Although O’Brien committed suicide two weeks after signing the deal to turn his novel into a film, Leaving Las Vegas refuses to trade on sentiment or bogus profundity. Figgis, the gifted British director of Stormy Monday and Internal Affairs, treats the film as a jazz piece (he composed the evocative musical score) that resounds with an ardent defiance of despair. Figgis has crafted a powerful and affecting film that gains resonance from cinematographer Declan Quinn’s unhackneyed take on Vegas’ neon jungle and editor John Smith’s keen alertness to subtle shifts of emotion.
In one scene by a motel pool, Sera sits on Ben’s lap, removes her swimsuit top and pours champagne over her breasts to entice him to her body with alcohol. It’s the movie’s saddest joke, ending in disaster when Ben falls over and shatters a glass table that leaves him cut, bruised and bleeding. The moment illustrates the fragility and stamina of their relationship as Ben picks himself up, and Sera licks his wounds.

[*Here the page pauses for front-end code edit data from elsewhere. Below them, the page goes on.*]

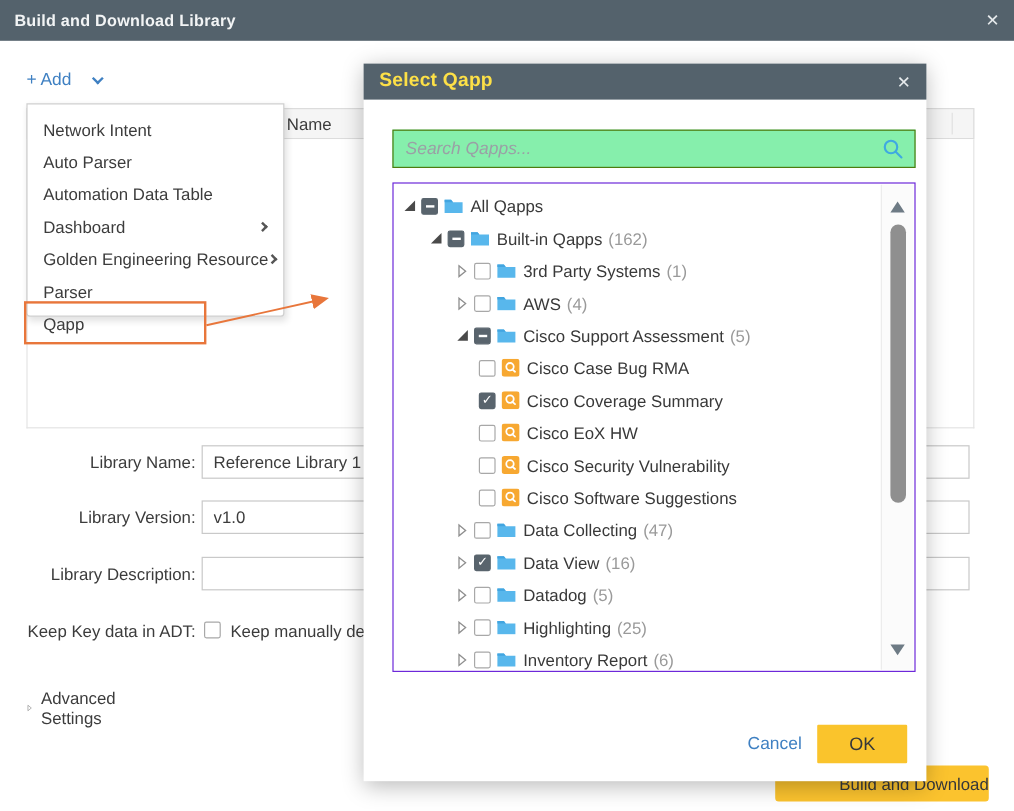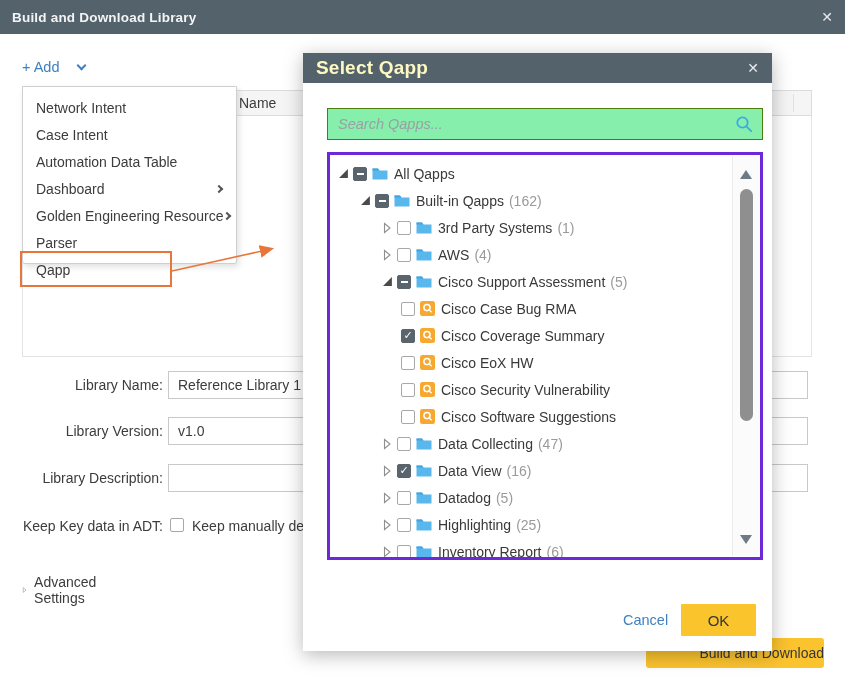--- a/index.html
+++ b/index.html
@@ -56,29 +56,29 @@
     transform:rotate(45deg); flex:0 0 auto; }
 
   .qapp-highlight { left:20px; top:251px; width:152px; height:36px; border:2px solid #E8763B; z-index:30; pointer-events:none; }
   .arrow-overlay { left:165px; top:238px; width:125px; height:42px; z-index:30; pointer-events:none; }
 
   
   .qdlg { left:303px; top:53px; width:469px; height:598px; background:#fff;
     box-shadow:0 4px 18px rgba(0,0,0,.28); z-index:40; }
   .qdlg-header { position:absolute; left:0; top:0; width:469px; height:30px; background:#54626C;
     display:flex; align-items:center; padding:0 13px; }
-  .qdlg-header .ttl { color:#fef9c3; font-size:19px; font-weight:700; letter-spacing:.2px; }
+  .qdlg-header .ttl { color:#fde047; font-size:16px; font-weight:700; letter-spacing:.2px; }
 
   .qsearch { position:absolute; left:24px; top:55px; width:436px; height:32px; border:1px solid #4d7c0f; background:#86efac; }
   .qsearch input { width:100%; height:100%; border:none; outline:none; padding:0 36px 0 10px;
     font-size:14.5px; color:#3c3c3c; font-family:inherit; background:transparent; }
   .qsearch input::placeholder { font-style:italic; color:#9aa0a5; }
   .qsearch .sicon { position:absolute; right:8px; top:6px; }
 
-  .qtree { position:absolute; left:24px; top:99px; width:436px; height:408px; border:3px solid #6d28d9;
+  .qtree { position:absolute; left:24px; top:99px; width:436px; height:408px; border:1px solid #6d28d9;
     background:#fff; overflow:hidden; }
   .trow { position:relative; height:27px; display:flex; align-items:center; padding-top:0; cursor:default; }
   .trow .slot { display:flex; align-items:center; justify-content:center; flex:0 0 auto; }
   .exp-slot { width:16px; height:16px; margin-right:2px; cursor:pointer; }
   .trow .cb { flex:0 0 auto; margin-right:5px; cursor:pointer; }
   .cb.on { background:#59646D; border-color:#59646D; position:relative; }
   .cb.on .tick { position:absolute; left:1.5px; top:-1px; color:#fff; font-size:11px; font-weight:700; }
   .cb.part { background:#59646D; border-color:#59646D; position:relative; }
   .cb.part .bar { position:absolute; left:2.5px; top:5.5px; width:7px; height:2px; background:#fff; }
   .ticon { flex:0 0 auto; margin-right:6px; display:flex; align-items:center; }
@@ -146,21 +146,21 @@
 <div class="abs build-btn">
   <span>Build and Download</span>
 </div>
 
 <div class="abs menu">
   <div id="menu-items">
       <div class="menu-item">
         <span class="mlabel">Network Intent</span>
       </div>
       <div class="menu-item">
-        <span class="mlabel">Case Intent</span>
+        <span class="mlabel">Auto Parser</span>
       </div>
       <div class="menu-item">
         <span class="mlabel">Automation Data Table</span>
       </div>
       <div class="menu-item">
         <span class="mlabel">Dashboard</span>
         <span class="chev-right"></span>
       </div>
       <div class="menu-item">
         <span class="mlabel">Golden Engineering Resource</span>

The film’s bleak final scenes are hard to endure and impossible to shake. You can’t take your eyes off these actors. Shue shuns the usual whore bromides to create a woman who holds to her emotions even as the ground shifts under her tottering high heels. And Cage gives a blazing performance that cuts through Ben’s alcoholic haze to reveal a startling sweetness and clarity. Is the film a metaphor for doomed romance in an age of AIDS and lethal addiction? Cage and Shue make it something more visceral and immediate: a cry from the heart.